Sam had suffered from low self-esteem as a teenager. She’d given in to all the negative self-talk—her frame was too boxy, her legs too short, her bottom teeth too crooked—but after lots of therapy, she’d thought she’d grown out of that. Especially around guys. She was always cool, always level-headed, and oftentimes aloof. She’d been called a “frigid bitch” by some randoms at a bar a time or two, but she prided herself on being in control at all times.

Yet, she fell all over herself with Mikey.

He had always been tall and well-built, but now, he was even bigger, with broad shoulders and tattoos covering almost all of his left arm.

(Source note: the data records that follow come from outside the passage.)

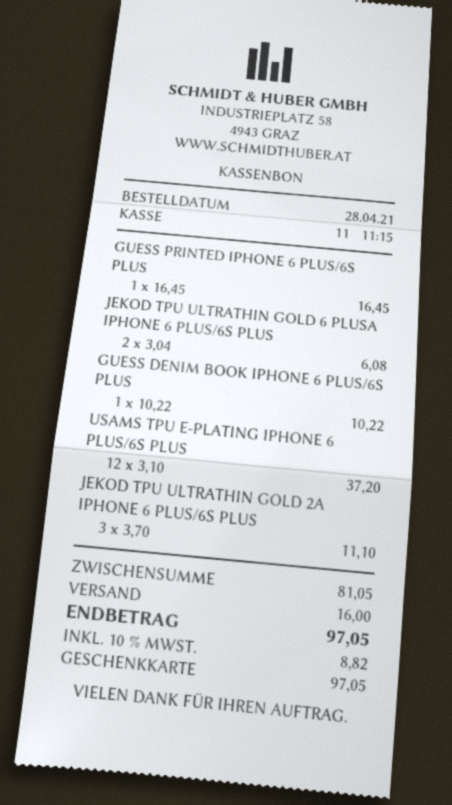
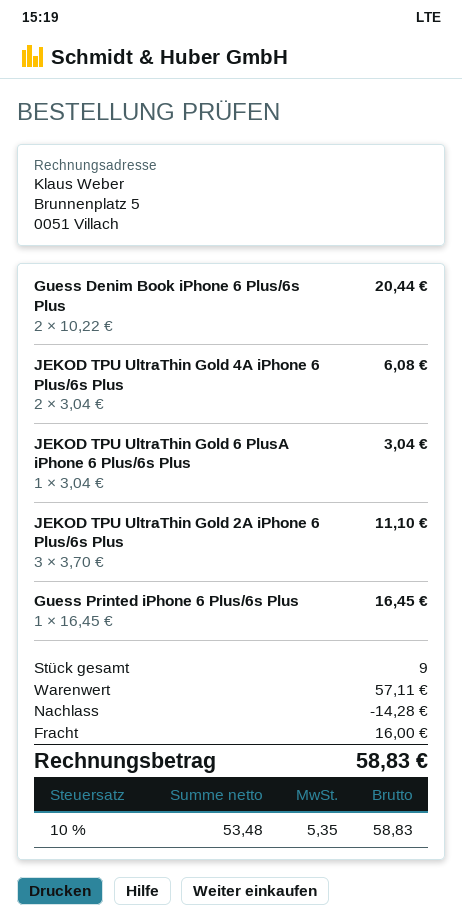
JEKOD TPU ULTRATHIN GOLD 6 PLUSA IPHONE 6 PLUS/6S PLUS: 2 x 3.04 = 6.08 -> 1 x 3.04 = 3.04
GUESS DENIM BOOK IPHONE 6 PLUS/6S PLUS: 1 x 10.22 = 10.22 -> 2 x 10.22 = 20.44
USAMS TPU E-PLATING IPHONE 6 PLUS/6S PLUS: 12 x 3.10 = 37.20 -> none
JEKOD TPU UltraThin Gold 4A iPhone 6 Plus/6s Plus: none -> 2 x 3.04 = 6.08
subtotal: 81.05 -> 57.11
discount: none -> 14.28
tax: 10% = 8.82 -> 10% = 5.35
total: 97.05 -> 58.83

Gone was the finger-length wavy hair, replaced by a short and tidy style, although it was still as dark as she remembered, and his scruffy beard contrasted against light skin. His jungle-green T-shirt clung to his muscled chest, like a tree she wanted to climb.

As if he could hear her thoughts, Mikey glanced over, and their eyes met. For the briefest of moments, he held her attention, and her heartbeat pulsed thick against her wrist and neck. She hoped maybe he felt it too, the heat of attraction, but then he brought his beer to his mouth, his attention flitting away again, and she couldn’t help but feel a tiny stab of disappointment. She was still invisible to him.

“Who’s that?” asked Nancy, startling Sam out of her daydream.

“That’s Michael Ewing. He’s Brandon and Lucille’s son,” Phil explained, seeing as Nancy was relatively new to the neighborhood. “The one who was in the Marines.”

But he stopped there. Nobody ever wanted to finish the story.

“Oh.” Nancy understood, nodding. “Well, he’s rather handsome. Isn’t he? He keeps looking over here,” she said in a whisper, fixing her tank top so it showed a little more cleavage.

Sam tried not to frown. “I doubt it.”